C’est la deuxième homothétie : à l’échelle. Le SNA, ce qu’on sait faire de plus avancé, récapitule le plus vieux truc du vivant.
Pourquoi ça compte
Ce qui m’est resté de cette journée, c’est le chiffre de fond. À la frontière de l’ingénierie humaine, nous sommes encore des amalgames de protéines en train de faire en grand ce que les protéines font en petit. Quand l’idée se pose, ça tourne un peu la tête : quelque chose que ton corps fait depuis avant que tu n’aies des mains, dès qu’on le confie à mille ingénieurs et vingt mille tonnes d’acier, reste le même processus. Gabarit, copie, vérification, transport, assemblage.

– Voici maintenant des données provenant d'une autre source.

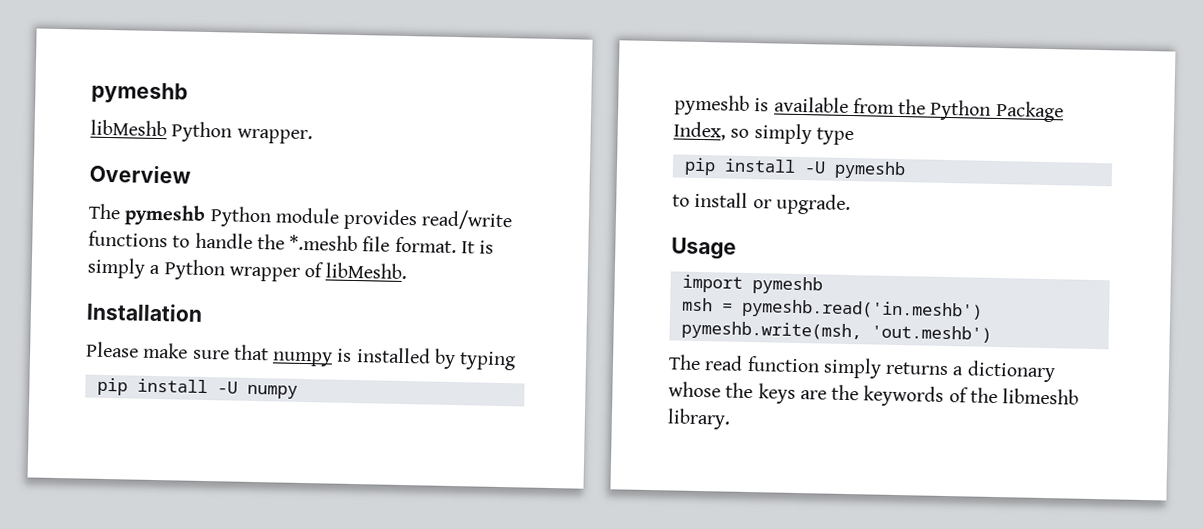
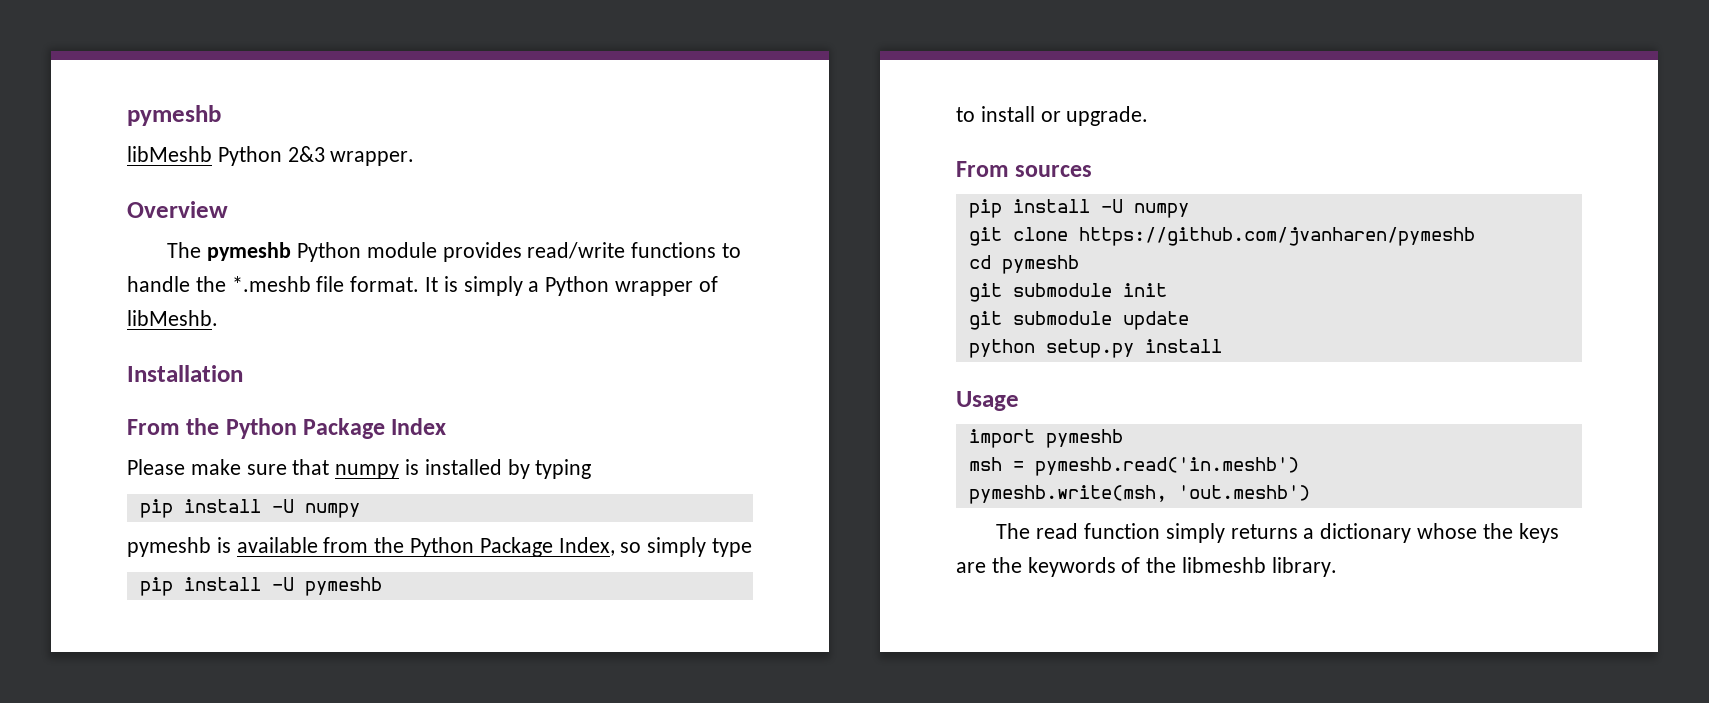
(233, 132) none -> [287,146,325,162] 2&3
(203, 312) none -> [127,418,447,439] // From the Python Package Index
(851, 204) none -> [956,161,1093,177] [968,199,1189,218] [968,227,1475,246] [968,255,1079,274] [968,283,1167,302] [968,311,1189,330] [968,339,1222,358] // From sources // pip install -U numpy // git clone https://github.com/jvanharen/pymeshb // cd pymeshb // git submodule init // git submodule update // python setup.py install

Comme dans tout système de copie à tolérance non nulle, les petites variations accumulées sont la matière première de l’évolution. Chaque génération de sous-marin français améliore la précédente : du Triomphant au Suffren, du Suffren au Barracuda. La sélection, ici, n’est pas aveugle comme en biologie, les ingénieurs choisissent les améliorations exprès, mais le squelette du processus est le même : copie avec variation, vérification, itération dans le temps.
Clôture
Je suis sorti du chantier en pensant aux sous-marins pendant des jours. Plus exactement, en pensant à quel point ce que j’admire techniquement dans le monde est, regardé de près, une récapitulation à une autre échelle de ce qui se passe déjà à l’intérieur de nous sans qu’on s’en rende compte.
Les espaces fermés peuvent paradoxalement donner une sensation de liberté, de sécurité et de pouvoir, surtout s’ils contiennent tout ce qu’il faut et servent de proxy pour le monde réel. Un sous-marin l’est doublement : c’est un proxy du monde, et c’est un proxy de la cellule qui le construit.